Olympic chiefs have been urged by one of the sport’s most influential figures to improve controversial guidelines on transgender participation. sports mail can reveal.
According to the president of the body representing summer Olympic sports, rulemakers need clearer guidance when setting gender eligibility rules.
Franceso Ricci Bitti also said the updated recommendations should include input from leading scientists after the International Olympic Committee was heavily criticized for publishing a framework that allegedly overlooked their expertise.
sports mailmeanwhile, can reveal that FIFA has expanded an external consultation on its draft transgender guidelines to include more academics.
“The human rights approach is that transgender women should be free to lead normal lives,” Bitti said. “That’s totally true, of course, but maybe not on the elite professional side of the sport.
“The opinion of the international associations is that inclusion is a social value. Therefore, the admission rule for restriction should first be scientifically based and designed to maintain fairness in top-level competition.
“I think the latest guidelines are too evasive and that’s why we need to improve them or we lose values [of competitiveness].’
Olympic bosses have been urged to improve their policies on transgender participation
Bitti, who heads the influential Association of Summer Olympic International Federations, is arguably the longest-serving figure within the Olympic movement to step out of line and challenge the International Olympic Committee’s framework for gender eligibility.
The guidelines released in November dropped the requirement for transgender women and DSD athletes to reduce their testosterone levels to five nanomoles per liter for 12 months prior to competition.
The framework states that no transgender woman or DSD athlete should assume that she has a physical advantage over female athletes without evidence to the contrary. It was further stated that athletes should be allowed to compete in the gender category of their choice as long as fairness is not compromised.
The framework has been hailed as a step forward by human rights organizations concerned about the unfavorable treatment of trans and DSD athletes.
But it has been criticized by women’s groups and scientists, who said it overlooks both the sporting benefits of male puberty and too much responsibility for individual sports to impose their own limitations. Many are aware that they lack the expertise and resources to do this independently.
Bitti was speaking at a conference in Rome organized by the International Federation of Sports Medicine Associations (FIMS), which released an influential position paper this year criticizing IOC guidelines for endangering the “integrity” of women’s sport – as sports mail uncovered.
Franceso Ricci Bitti (pictured speaking in Thailand in 2018) has said that rule-setters need to provide clearer guidance when setting the rules for gender suitability in elite sport
“Society has become much more complex in the last 10 to 15 years and we are moving towards a more inclusive society where everyone’s human rights must be respected,” Bitti said. “We understand that people have more in common than differences. And we need to find solutions that maximize inclusion, fairness and safety in elite sport, but that’s very difficult.
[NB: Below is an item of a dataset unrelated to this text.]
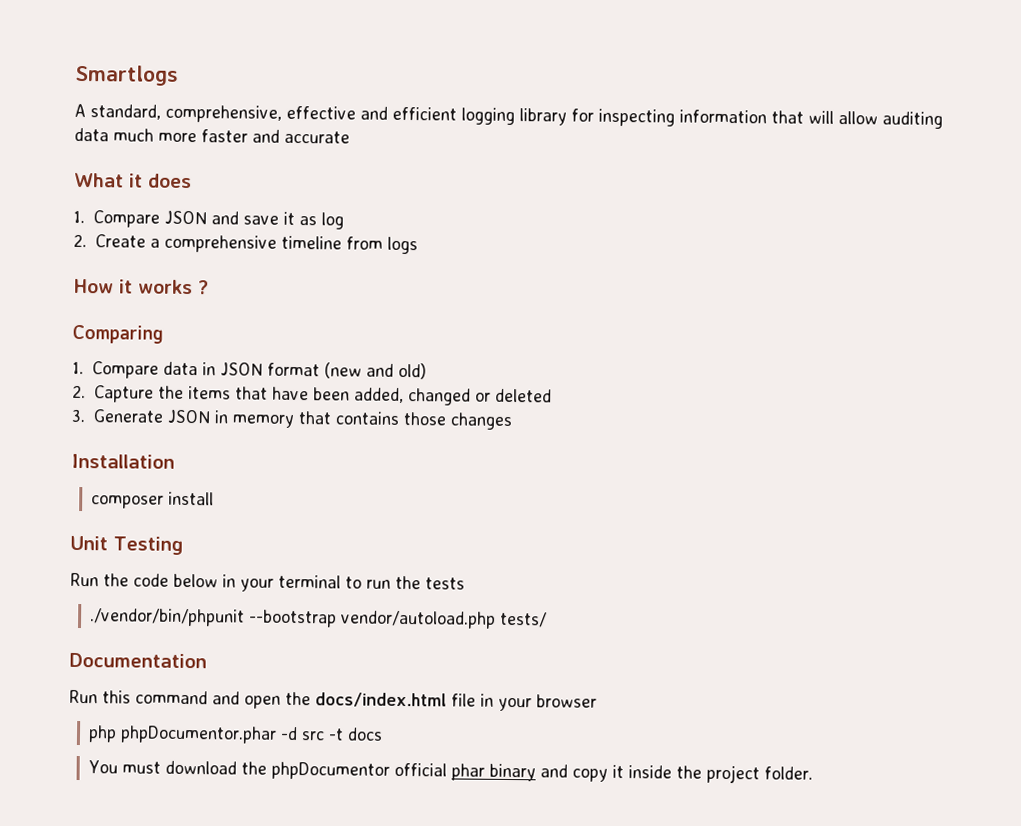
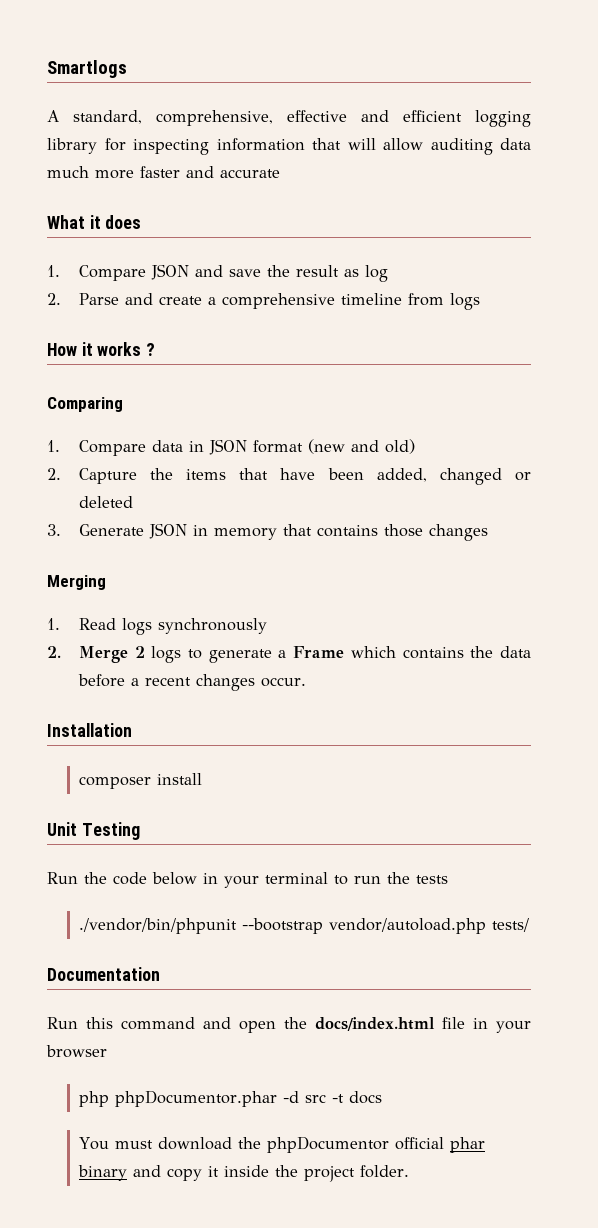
[283,211,296,226] it -> [266,265,339,277] the result
[94,234,146,248] Create -> [78,293,202,305] Parse and create
(512, 421) none -> [47,575,106,590] [47,618,267,635] [47,646,531,663] [77,674,306,691] // Merging // 1. Read logs synchronously // 2. Merge 2 logs to generate a Frame which contains the data before a recent changes occur.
“Two of the concepts are completely incompatible in many sports, inclusion and fairness. Sport is not included at the top. If you hit someone, you’re kidding them.’
Global swim and cycling governing bodies both recently tightened their rules on transgender participation following the global controversy surrounding American swimmer Lia Thomas and British track cyclist Emily Bridges, both transgender athletes.
Fina has banned trans swimmers from elite competitions, while the UCI has lowered the allowable testosterone threshold from five to 2.5 nanomoles per liter over a 12-month period. Other Olympic sports such as rowing, triathlon and hockey have been known to review their policies.
sports mail revealed that FIFA has drafted a framework that aligns with IOC recommendations and prioritizes inclusion. However, the external consultation process is now taking advice from sports scientists, who believe there should be a medical threshold, at least for female competitions.
FIFA has now expanded an external consultation on its draft transgender guidelines
FIMS has argued that the IOC should reintroduce a testosterone threshold of 5 nmol/L pending further research on the subject. She has also called on the IOC and other major sporting bodies to provide much-needed funding for this work. Bitti agreed that any updated guidelines should include both scientific and legal advice.
“We want to work with the IOC to get more robust guidelines,” Bitti said. “What we want from the IOC is a little more definition. We cannot come to any conclusion that does not include what our speakers say [at the conference]from a scientific and legal point of view, have said.’
Bitti revealed that the IOC has recommended that individual sports federations form committees composed of academic, legal and human rights experts when drafting regulations.
“The recommendation is that every IF [international federation] should appoint a multidisciplinary team reflecting the legal, scientific, ethical and social dimensions of this problem.
The IOC said its “framework for fairness, inclusion and non-discrimination based on gender identity and gender variation” encourages associations to rely on scientific research.
“The IOC recognizes the value of scientific expertise in helping how sports governing bodies determine what they consider to be an unfair and disproportionate advantage,” it said in a statement. “The framework includes several principles aimed at helping sports governing bodies to identify and capitalize on relevant scientific research.”